Мне трудно представить себе, что подобное возбуждение сферы эмоций, мифов и верований, которые медиевисты ныне объединяют понятием «memoria», имевшее место на скандинавском Севере, начисто отсутствовало в других широтах. Скорее всего, перед нами пробел, обусловленный своеобразием источников. Это «своеобразие», а точнее, молчание, поистине вопиющее, нуждается в объяснении и осмыслении.
Христианизация германских племен на континенте Европы, как известно, произошла на полтысячелетия ранее, нежели на скандинавском Севере. Да и по существу эта христианизация была намного более интенсивной. В результате здесь не было условий для сохранения мифов, песней и народных преданий и обычаев в их «первозданном» виде. Тот фонд правовых обычаев и верований, который католическая церковь считала необходимым зафиксировать в письменности, нашел выражение в текстах на латинском языке. «Аккультурация варваров», их приобщение к позднеримской цивилизации привели к тому, что многие тексты, порожденные их оригинальной устной культурой, не были записаны. Совсем иначе дело обстояло на Севере.
Новый подход к интерпретации средневековых источников, который я пытался здесь обосновать на нескольких, казалось бы, разрозненных примерах (их число, разумеется, можно было бы умножить), связан со стремлением преодолеть барьеры между мифологией и правом, поэзией и социальными отношениями, бытом и религиозными верованиями. Направление исследований, постепенно утверждающееся начиная примерно с 70-80-х годов минувшего века, может быть охарактеризовано как «экономическая антропология», «культурная история социального», но я предпочел бы уже устоявшееся определение — «историческая антропология». Ее существо заключается в стратегии, направленной на раскрытие человеческого измерения в истории. Но дело, собственно, не в словах и наименованиях: трудность состоит в том, что источники, коими располагают медиевисты, далеко не всегда поддаются анализу настолько глубокому, чтобы добраться до человека и его мира.

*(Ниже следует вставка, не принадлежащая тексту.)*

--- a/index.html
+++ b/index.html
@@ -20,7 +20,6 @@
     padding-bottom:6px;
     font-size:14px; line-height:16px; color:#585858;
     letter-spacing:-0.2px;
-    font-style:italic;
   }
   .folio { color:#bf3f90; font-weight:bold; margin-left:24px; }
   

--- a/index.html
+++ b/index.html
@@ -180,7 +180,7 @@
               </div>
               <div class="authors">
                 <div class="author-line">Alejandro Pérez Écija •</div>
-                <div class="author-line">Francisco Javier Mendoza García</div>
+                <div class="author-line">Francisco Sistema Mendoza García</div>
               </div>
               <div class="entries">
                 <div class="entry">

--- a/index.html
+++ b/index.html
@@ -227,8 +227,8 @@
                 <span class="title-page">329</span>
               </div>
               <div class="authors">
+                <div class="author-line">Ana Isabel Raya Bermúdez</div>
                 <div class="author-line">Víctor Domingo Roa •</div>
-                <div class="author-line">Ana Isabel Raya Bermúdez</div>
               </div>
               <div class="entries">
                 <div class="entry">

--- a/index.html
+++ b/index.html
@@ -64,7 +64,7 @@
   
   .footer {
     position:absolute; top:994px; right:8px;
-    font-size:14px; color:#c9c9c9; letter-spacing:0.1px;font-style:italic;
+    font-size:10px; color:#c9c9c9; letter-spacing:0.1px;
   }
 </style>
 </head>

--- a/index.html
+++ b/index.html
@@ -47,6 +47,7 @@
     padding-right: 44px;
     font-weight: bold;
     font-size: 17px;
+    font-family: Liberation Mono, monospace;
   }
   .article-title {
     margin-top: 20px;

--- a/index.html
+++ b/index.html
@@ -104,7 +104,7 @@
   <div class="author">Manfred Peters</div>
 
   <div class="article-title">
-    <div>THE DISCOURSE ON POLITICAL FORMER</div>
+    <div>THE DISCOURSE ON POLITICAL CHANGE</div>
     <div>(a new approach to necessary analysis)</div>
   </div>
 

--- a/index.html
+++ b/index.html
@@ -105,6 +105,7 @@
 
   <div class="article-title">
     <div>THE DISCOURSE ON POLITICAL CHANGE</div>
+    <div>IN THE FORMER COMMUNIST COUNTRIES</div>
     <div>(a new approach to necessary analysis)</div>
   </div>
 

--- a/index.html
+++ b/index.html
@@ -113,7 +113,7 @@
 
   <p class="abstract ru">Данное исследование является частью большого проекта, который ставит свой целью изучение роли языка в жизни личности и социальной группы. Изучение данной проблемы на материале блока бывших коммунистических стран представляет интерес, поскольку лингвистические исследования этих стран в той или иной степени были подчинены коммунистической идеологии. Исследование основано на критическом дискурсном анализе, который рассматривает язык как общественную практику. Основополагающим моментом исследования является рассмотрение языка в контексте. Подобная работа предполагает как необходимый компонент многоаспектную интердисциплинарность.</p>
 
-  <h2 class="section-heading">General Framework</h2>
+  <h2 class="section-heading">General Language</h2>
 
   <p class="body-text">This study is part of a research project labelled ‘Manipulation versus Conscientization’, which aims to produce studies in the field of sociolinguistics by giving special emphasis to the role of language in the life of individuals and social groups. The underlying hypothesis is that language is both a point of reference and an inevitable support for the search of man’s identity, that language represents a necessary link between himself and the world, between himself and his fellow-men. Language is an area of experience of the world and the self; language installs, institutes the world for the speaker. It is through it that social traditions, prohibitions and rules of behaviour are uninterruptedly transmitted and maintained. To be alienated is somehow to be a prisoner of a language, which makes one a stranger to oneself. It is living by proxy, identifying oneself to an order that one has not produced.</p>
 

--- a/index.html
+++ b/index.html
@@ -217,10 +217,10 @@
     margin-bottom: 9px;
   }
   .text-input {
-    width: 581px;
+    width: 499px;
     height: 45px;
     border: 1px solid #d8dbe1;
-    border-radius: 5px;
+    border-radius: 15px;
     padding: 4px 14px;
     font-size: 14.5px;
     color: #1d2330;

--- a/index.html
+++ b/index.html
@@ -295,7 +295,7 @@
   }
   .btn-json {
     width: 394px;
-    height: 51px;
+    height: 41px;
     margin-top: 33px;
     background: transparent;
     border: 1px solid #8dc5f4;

Как видится в свете вышеприведенных наблюдений процесс феодализации, рисующийся в наших учебниках и исследованиях? Здесь трудно не обратить внимание на определенное противоречие. В советской медиевистике явный упор делался на процессах, приводивших к формированию аллода, частной земельной собственности, своего рода «товара». Разорявшиеся массы общинников утрачивали право собственности на свои наделы и оказывались перед суровой необходимостью превратиться в держателей крупных землевладельцев. Крестьянин утрачивал свой земельный участок или, во всяком случае, право распоряжения им, делался прекаристом, зависимым человеком. Индивиду приходилось расставаться со своей собственностью, а вместе с нею и с личной свободой и независимостью. Такова общепринятая теория.
Между тем, как я старался показать, источники дают основание и для противоположных утверждений. Наличие большого числа «подписей» свидетелей поземельных сделок — лиц, явно обладавших правоспособностью, — скорее склоняет нас к выводу о сохранении мелкой земельной собственности и, по-видимому, относительно широкого слоя рядовых свободных. Вдумываясь в существо института одаля, невольно приходишь к мысли о теснейшей связи между домохозяевами и землей, остававшейся предметом их трудовых усилий на протяжении многих поколений. Земельный участок — не только источник материальных благ, но и нечто большее. Земля была непосредственным продолжением субъективности обладателя, воплощением физических и эмоциональных затрат предков.
Таким образом, приходится констатировать наличие прямо противоположных тенденций, проявлявшихся в отношении домохозяина к возделываемой им земле. Налицо одновременно интимная связь крестьянина с его патримонием и угроза утраты им своих собственнических прав. Источники едва ли дают нам возможность уяснить, какая из указанных тенденций превалировала. По-видимому, в разных областях могла возобладать та или иная тенденция, но, во всяком случае, ясно, что утверждения о широкой экспроприации мелких землевладельцев односторонни.
Однако другое наблюдение, как мне представляется, не может внушать больших сомнений. Обладание земельным участком и возделывание его ни в коей мере не сводилось к одному лишь утилитарному его использованию. Земельный надел — отнюдь не бездушный объект. Земельная собственность крестьянина была как бы пропитана его эмоциями и верованиями, и мы видели выше, как право собственности на землю осознавалось в формах мифа, саги и легенды.